Luego el velo de la muerte lo envolvió. El alma emprendió el vuelo y se marchó al Hades, llorando la fuerza y la juventud perdidas.

Héctor apoyó el pie sobre el pecho de Patroclo y extrajo la lanza de bronce de la herida. El cuerpo se levantó y luego, desgarrado, cayó de nuevo al polvo. Héctor permaneció allí, contemplándolo. Dijo algo en voz baja. Luego, como dominado por una furia, intentó arremeter contra Automedonte. Lo habría matado, pero se lo llevaron de allí los caballos veloces, los caballos que los dioses le entregaron a Aquiles; se lo llevaron lejos de las garras de Héctor, de su rabia y de la muerte.

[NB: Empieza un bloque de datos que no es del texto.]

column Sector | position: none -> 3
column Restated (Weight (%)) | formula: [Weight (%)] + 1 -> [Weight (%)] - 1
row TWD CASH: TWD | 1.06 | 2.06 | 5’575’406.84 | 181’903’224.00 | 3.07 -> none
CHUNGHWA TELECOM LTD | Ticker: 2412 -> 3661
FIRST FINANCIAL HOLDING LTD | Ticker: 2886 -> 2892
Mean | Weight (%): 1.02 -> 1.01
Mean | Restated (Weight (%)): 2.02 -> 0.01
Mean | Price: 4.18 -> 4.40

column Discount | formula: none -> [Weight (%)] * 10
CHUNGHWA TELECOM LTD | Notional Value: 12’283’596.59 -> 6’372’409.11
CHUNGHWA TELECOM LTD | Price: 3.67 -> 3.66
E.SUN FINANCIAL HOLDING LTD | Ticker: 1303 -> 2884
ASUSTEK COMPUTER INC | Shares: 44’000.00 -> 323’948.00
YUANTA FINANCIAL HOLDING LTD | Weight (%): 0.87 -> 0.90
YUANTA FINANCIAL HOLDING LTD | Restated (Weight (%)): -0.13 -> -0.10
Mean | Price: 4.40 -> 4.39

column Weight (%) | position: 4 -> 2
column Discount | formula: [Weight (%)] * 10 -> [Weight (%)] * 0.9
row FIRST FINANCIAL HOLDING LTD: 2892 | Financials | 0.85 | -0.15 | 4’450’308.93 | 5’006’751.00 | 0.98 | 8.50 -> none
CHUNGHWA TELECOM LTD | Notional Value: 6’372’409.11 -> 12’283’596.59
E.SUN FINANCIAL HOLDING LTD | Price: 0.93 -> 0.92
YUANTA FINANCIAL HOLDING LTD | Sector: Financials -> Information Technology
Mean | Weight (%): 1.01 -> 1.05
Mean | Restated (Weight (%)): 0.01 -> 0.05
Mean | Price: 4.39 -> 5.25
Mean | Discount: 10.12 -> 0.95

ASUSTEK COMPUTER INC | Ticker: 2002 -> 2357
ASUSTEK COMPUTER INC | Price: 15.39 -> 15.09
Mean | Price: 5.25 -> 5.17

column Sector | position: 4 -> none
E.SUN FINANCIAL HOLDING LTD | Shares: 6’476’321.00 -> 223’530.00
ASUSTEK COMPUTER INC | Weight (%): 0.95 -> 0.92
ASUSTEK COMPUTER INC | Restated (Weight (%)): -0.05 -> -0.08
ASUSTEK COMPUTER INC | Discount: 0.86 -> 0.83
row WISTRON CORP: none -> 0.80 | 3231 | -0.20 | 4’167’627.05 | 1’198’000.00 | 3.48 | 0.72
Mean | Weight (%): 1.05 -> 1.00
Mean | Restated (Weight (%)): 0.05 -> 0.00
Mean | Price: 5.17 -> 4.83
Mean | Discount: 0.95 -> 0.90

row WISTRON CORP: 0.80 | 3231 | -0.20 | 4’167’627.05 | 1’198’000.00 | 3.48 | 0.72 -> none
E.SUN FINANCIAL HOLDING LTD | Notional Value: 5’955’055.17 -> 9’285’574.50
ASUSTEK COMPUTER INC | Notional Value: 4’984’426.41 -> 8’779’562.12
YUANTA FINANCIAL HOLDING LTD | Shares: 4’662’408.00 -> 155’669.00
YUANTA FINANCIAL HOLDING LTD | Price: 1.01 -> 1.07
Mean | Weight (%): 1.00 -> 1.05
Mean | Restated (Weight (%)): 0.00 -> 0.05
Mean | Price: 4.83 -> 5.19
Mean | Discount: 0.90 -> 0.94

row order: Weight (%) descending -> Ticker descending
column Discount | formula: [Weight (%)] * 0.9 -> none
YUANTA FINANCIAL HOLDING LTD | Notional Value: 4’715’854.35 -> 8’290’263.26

Yo moriría dos años después, durante el viaje en que intentaba regresar a casa desde Troya. Fue Neoptólemo quien prendió juego a mi cadáver. Era el hijo de Aquiles. Ahora mis huesos reposan en una tierra de la que no sé ni siquiera su nombre. Tal vez es justo que las cosas hayan terminado de esta manera. Lo cierto es que no habría conseguido regresar verdaderamente de todo aquello, de aquella guerra, de aquella sangre, y de la muerte de dos muchachos a los que no supe salvar.